_Source data:_
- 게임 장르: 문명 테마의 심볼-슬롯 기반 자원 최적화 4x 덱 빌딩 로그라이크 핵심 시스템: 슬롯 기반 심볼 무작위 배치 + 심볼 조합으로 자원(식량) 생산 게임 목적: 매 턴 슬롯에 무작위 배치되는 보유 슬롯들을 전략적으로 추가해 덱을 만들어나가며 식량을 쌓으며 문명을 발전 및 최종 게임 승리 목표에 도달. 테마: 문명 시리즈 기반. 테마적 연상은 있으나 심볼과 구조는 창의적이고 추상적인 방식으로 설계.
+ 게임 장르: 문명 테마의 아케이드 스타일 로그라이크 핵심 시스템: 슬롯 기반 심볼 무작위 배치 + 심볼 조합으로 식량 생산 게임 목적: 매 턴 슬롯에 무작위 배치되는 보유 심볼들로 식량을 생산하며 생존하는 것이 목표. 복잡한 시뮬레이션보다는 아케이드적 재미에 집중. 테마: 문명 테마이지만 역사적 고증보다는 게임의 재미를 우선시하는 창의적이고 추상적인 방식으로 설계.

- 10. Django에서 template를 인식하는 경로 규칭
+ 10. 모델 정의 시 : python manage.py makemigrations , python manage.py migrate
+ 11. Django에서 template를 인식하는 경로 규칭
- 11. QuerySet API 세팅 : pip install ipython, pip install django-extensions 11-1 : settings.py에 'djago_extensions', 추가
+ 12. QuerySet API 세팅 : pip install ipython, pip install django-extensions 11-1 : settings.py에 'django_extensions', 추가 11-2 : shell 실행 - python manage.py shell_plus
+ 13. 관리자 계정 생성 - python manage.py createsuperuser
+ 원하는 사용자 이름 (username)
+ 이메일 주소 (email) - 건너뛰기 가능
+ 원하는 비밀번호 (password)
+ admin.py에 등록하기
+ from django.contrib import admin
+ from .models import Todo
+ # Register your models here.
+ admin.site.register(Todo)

_Assigned task:_
Restate each record above word for word.

_Response box:_
- 게임 장르: 문명 테마의 심볼-슬롯 기반 자원 최적화 4x 덱 빌딩 로그라이크 핵심 시스템: 슬롯 기반 심볼 무작위 배치 + 심볼 조합으로 자원(식량) 생산 게임 목적: 매 턴 슬롯에 무작위 배치되는 보유 슬롯들을 전략적으로 추가해 덱을 만들어나가며 식량을 쌓으며 문명을 발전 및 최종 게임 승리 목표에 도달. 테마: 문명 시리즈 기반. 테마적 연상은 있으나 심볼과 구조는 창의적이고 추상적인 방식으로 설계.
+ 게임 장르: 문명 테마의 아케이드 스타일 로그라이크 핵심 시스템: 슬롯 기반 심볼 무작위 배치 + 심볼 조합으로 식량 생산 게임 목적: 매 턴 슬롯에 무작위 배치되는 보유 심볼들로 식량을 생산하며 생존하는 것이 목표. 복잡한 시뮬레이션보다는 아케이드적 재미에 집중. 테마: 문명 테마이지만 역사적 고증보다는 게임의 재미를 우선시하는 창의적이고 추상적인 방식으로 설계.

- 10. Django에서 template를 인식하는 경로 규칭
+ 10. 모델 정의 시 : python manage.py makemigrations , python manage.py migrate
+ 11. Django에서 template를 인식하는 경로 규칭
- 11. QuerySet API 세팅 : pip install ipython, pip install django-extensions 11-1 : settings.py에 'djago_extensions', 추가
+ 12. QuerySet API 세팅 : pip install ipython, pip install django-extensions 11-1 : settings.py에 'django_extensions', 추가 11-2 : shell 실행 - python manage.py shell_plus
+ 13. 관리자 계정 생성 - python manage.py createsuperuser
+ 원하는 사용자 이름 (username)
+ 이메일 주소 (email) - 건너뛰기 가능
+ 원하는 비밀번호 (password)
+ admin.py에 등록하기
+ from django.contrib import admin
+ from .models import Todo
+ # Register your models here.
+ admin.site.register(Todo)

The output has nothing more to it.